Curious tourists eagerly take photos of these symbols of the island’s frozen conflict. But for Nikolas they are like part of the furniture: he has become oblivious to them.
The most intensive drive to reunite Cyprus after 43 years of division entered the final stretch in January, with the UN confident of a “historic opportunity” to stitch the former British colony back together. But Nikolas is hardly following developments at the negotiating table.
Picturing a reunited island is as difficult for young Cypriots as imagining a world before the internet. Many have become jaded by decades of failed peace initiatives and, fearing disappointment once more, are keeping their hopes for reunification in check.
“Me and my friends have pushed the Cyprus problem to the back of their minds” Nikolas, a Greek Cypriot, says. “We were born into it and rarely discuss it or post about it on Facebook.»
The opening of several checkpoints along the dividing “green line” since 2003 has enabled contact between ordinary people from the two estranged communities, and there have been remarkably few incidents of ill-will. Turkish Cypriots number one in three of the café Nikolas is at and he often crosses the divide in the other direction for nights out in Turkish Cypriot northern Nicosia, where he has made friends.

His favourite haunt there is Hoi Polloi, a café close to the green line which has an alternative vibe and often hosts cultural events that bridge the divide.
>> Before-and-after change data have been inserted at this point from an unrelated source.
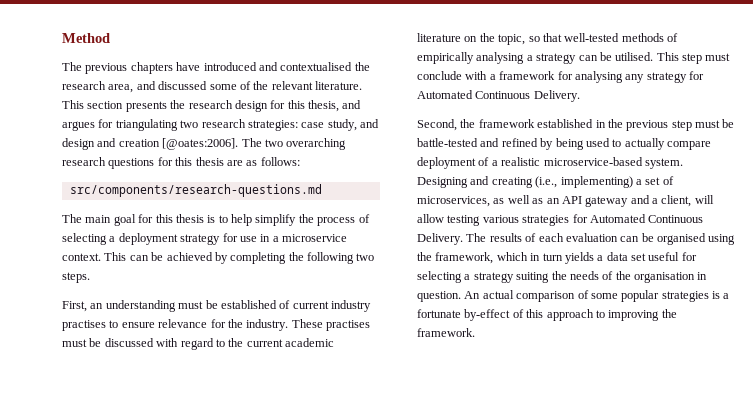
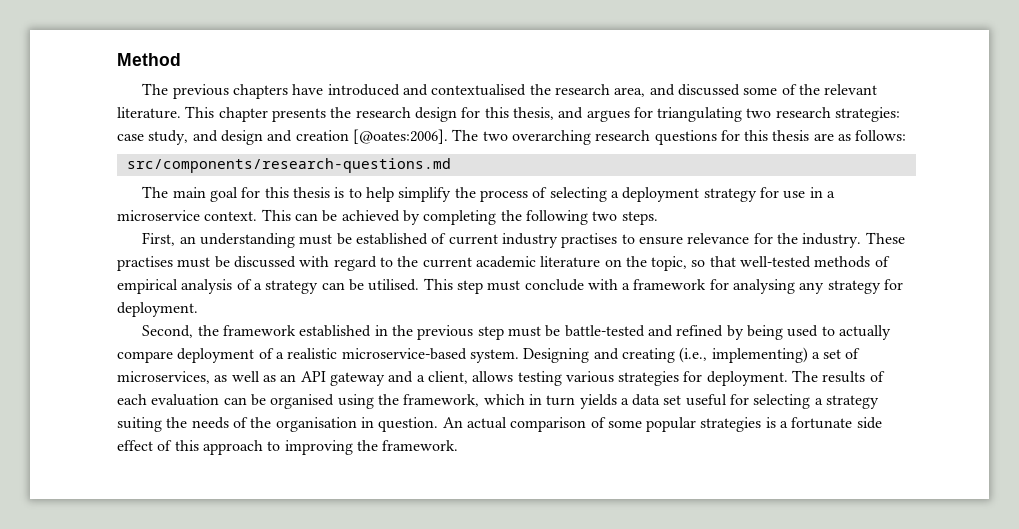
[87,101,124,109] section -> [218,107,268,122] chapter
[417,52,525,64] empirically analysing -> [117,279,252,294] empirical analysis of
[417,90,580,102] Automated Continuous Delivery. -> [117,302,198,317] deployment.
[694,195,714,204] [417,214,444,223] will allow -> [472,371,514,382] allows
[589,214,704,223] [417,233,463,245] Automated Continuous Delivery. -> [706,371,788,386] deployment.
[464,309,511,321] by-effect -> [856,417,882,429] [117,440,153,451] side effect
It has hosted a Greek Cypriot bouzouki band and will open a cinema room to screen films live via the internet from the forthcoming Istanbul film festival.
“Forty to 50 per cent of our clientele are Greek Cypriots,” says Simon Bahceli, Hoi Polloi’s owner.
Both officially and at a grass-roots level, Greek and Turkish Cypriots are using art and culture to foster reconciliation and understanding, preparing the ground for a time when the politicians might finally manage to strike a reunification deal.
A new bi-communal chamber orchestra performed for the first time in Nicosia in December, while productions by the Cyprus Theatre Organisation now carry Turkish subtitles. Another Greek Cypriot theatre, the Satyrikon, has worked with the Turkish Cypriot municipal theatre of Nicosia for three decades.
Even Nicosia’s “dead zone” is home to a bridge-building cultural centre and café – the Home for Cooperation – inspired by teachers where people from one community can learn the language of the other and dream of a shared future. Greek and Turkish Cypriots also come together there for tango, salsa and tai chi lessons. The café hosts debates in the evenings and every Thursday night two bands, one from each community, play sets one after the other.
The island was split along ethnic and religious lines in 1974 when Turkey invaded after an Athens-inspired coup aimed at uniting Cyprus with Greece. More than 160,000 Greek Cypriots were displaced from the north. Some 43,000 Turkish Cypriots left the south and moved north, displaced by the invasion and intercommunal in the 1960s. Cyprus, represented internationally by the Greek Cypriots, joined the EU in 2004, with the north’s membership suspended pending a Cyprus settlement.
While the number of those participating in bi-communal events has steadily risen in recent years, those promoting contact know much remains to be done. Far more people from the smaller Turkish Cypriot community cross south, mainly for shopping, but 48 per cent of Greek Cypriot students have never visited the north. Many do not like showing their identification at checkpoints, and few young Cypriots share the emotional attachment to homes, villages and towns of their wistful parents and grandparents who were displaced by the island’s division.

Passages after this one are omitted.